FORM OF CERTIFICATE OF AMENDMENT

OF THE CERTIFICATE OF INCORPORATION OF ANDATEE CHINA MARINE FUEL SERVICES CORPORATION

 

The undersigned officer of Andatee China Marine Fuel Services Corporation, a corporation organized and existing under the General Corporation Law of the State of Delaware (the “Corporation”), DOES HEREBY CERTIFY as follows:

 

FIRST:          The name of the Corporation is Andatee China Marine Fuel Services Corporation.

 

SECOND:     Upon the filing and effectiveness (the “Effective Time”) pursuant to the General Corporation Law of the State of Delaware (the “DGCL”) of this Certificate of Amendment to the Certificate of Incorporation of the Corporation, each share of Common Stock, (the “Old Common Stock”), issued and outstanding immediately prior to the Effective Date, shall be, and hereby is, reclassified as and changed into [one-Xth (1/Xth)]* of a share of Common Stock (the “New Common Stock”). Each outstanding stock certificate which immediately prior to the Effective Date represented one or more shares of Old Common Stock shall thereafter, automatically and without the necessity of surrendering the same for exchange, represent the number of whole shares of New Common Stock determined by multiplying the number of shares of Old Common Stock represented by such certificate immediately prior to the Effective Date by [one-Xth (1/Xth)] and rounding such number down to the nearest whole integer, and shares of Old Common Stock held in uncertificated form shall be treated in the same manner. The Corporation shall not be required to issue or deliver any fractional shares of New Common Stock. Each holder of such New Common Stock shall be entitled to receive for such fractional interest, and at the Effective Date any such fractional interest in such shares of New Common Stock shall be converted into the right to receive, an amount in cash, without interest, determined by multiplying (i) such fractional share interest to which the holder would otherwise be entitled by (ii) the closing sale price of the Common Stock (on a post-reverse-split basis as adjusted for the amendment effected hereby) on the trading day immediately prior to the Effective Date on The NASDAQ Stock Market, or if the principal exchange on which the Common Stock is then traded is other than The NASDAQ Stock Market, such exchange as may be applicable.

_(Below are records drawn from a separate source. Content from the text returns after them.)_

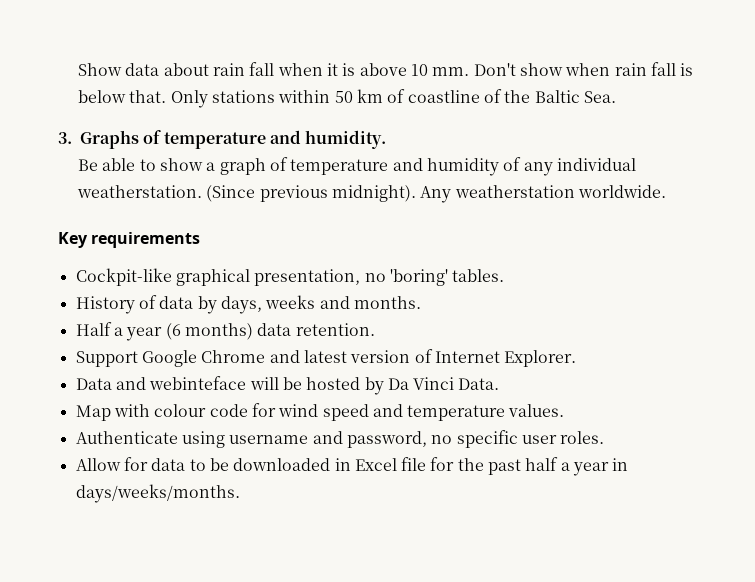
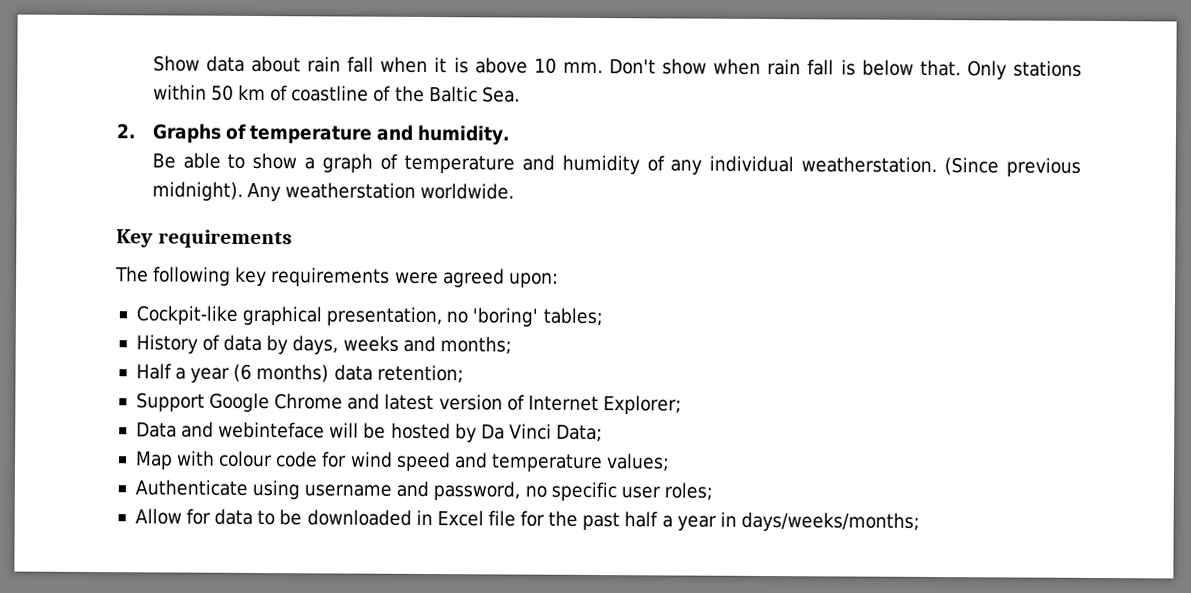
- 3. Graphs of temperature and humidity.
+ 2. Graphs of temperature and humidity.
+ The following key requirements were agreed upon:
- Cockpit-like graphical presentation, no 'boring' tables.
+ Cockpit-like graphical presentation, no 'boring' tables;
- History of data by days, weeks and months.
+ History of data by days, weeks and months;
- Half a year (6 months) data retention.
+ Half a year (6 months) data retention;
- Support Google Chrome and latest version of Internet Explorer.
+ Support Google Chrome and latest version of Internet Explorer;
- Data and webinteface will be hosted by Da Vinci Data.
+ Data and webinteface will be hosted by Da Vinci Data;
- Map with colour code for wind speed and temperature values.
+ Map with colour code for wind speed and temperature values;
- Authenticate using username and password, no specific user roles.
+ Authenticate using username and password, no specific user roles;
- Allow for data to be downloaded in Excel file for the past half a year in days/weeks/months.
+ Allow for data to be downloaded in Excel file for the past half a year in days/weeks/months;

Shares of Common Stock that were outstanding prior to the Effective Date and that are not outstanding after the Effective Date shall resume the status of authorized but unissued shares of Common Stock.”

 

 

  

* “1/X” represents a fraction, within the range of 1-for-2 to 1-for-5, inclusive, to be determined by the Board of Directors, such that references to “1/X” or “1/Xth” are to a number no less than 1/2 and no greater than 1/5, as selected by the Board of Directors.

 

THIRD:               The foregoing amendment was duly adopted in accordance with the provisions of Section 242 and 228 of the General Corporation Law of the State of Delaware.

 

FOURTH:           The foregoing amendment shall be effective upon filing with the Secretary of State of the State of Delaware.

 

IN WITNESS WHEREOF, the Corporation has caused this Certificate of Amendment to be signed by its duly authorized officer, this [  ] day of [  ], 20[  ].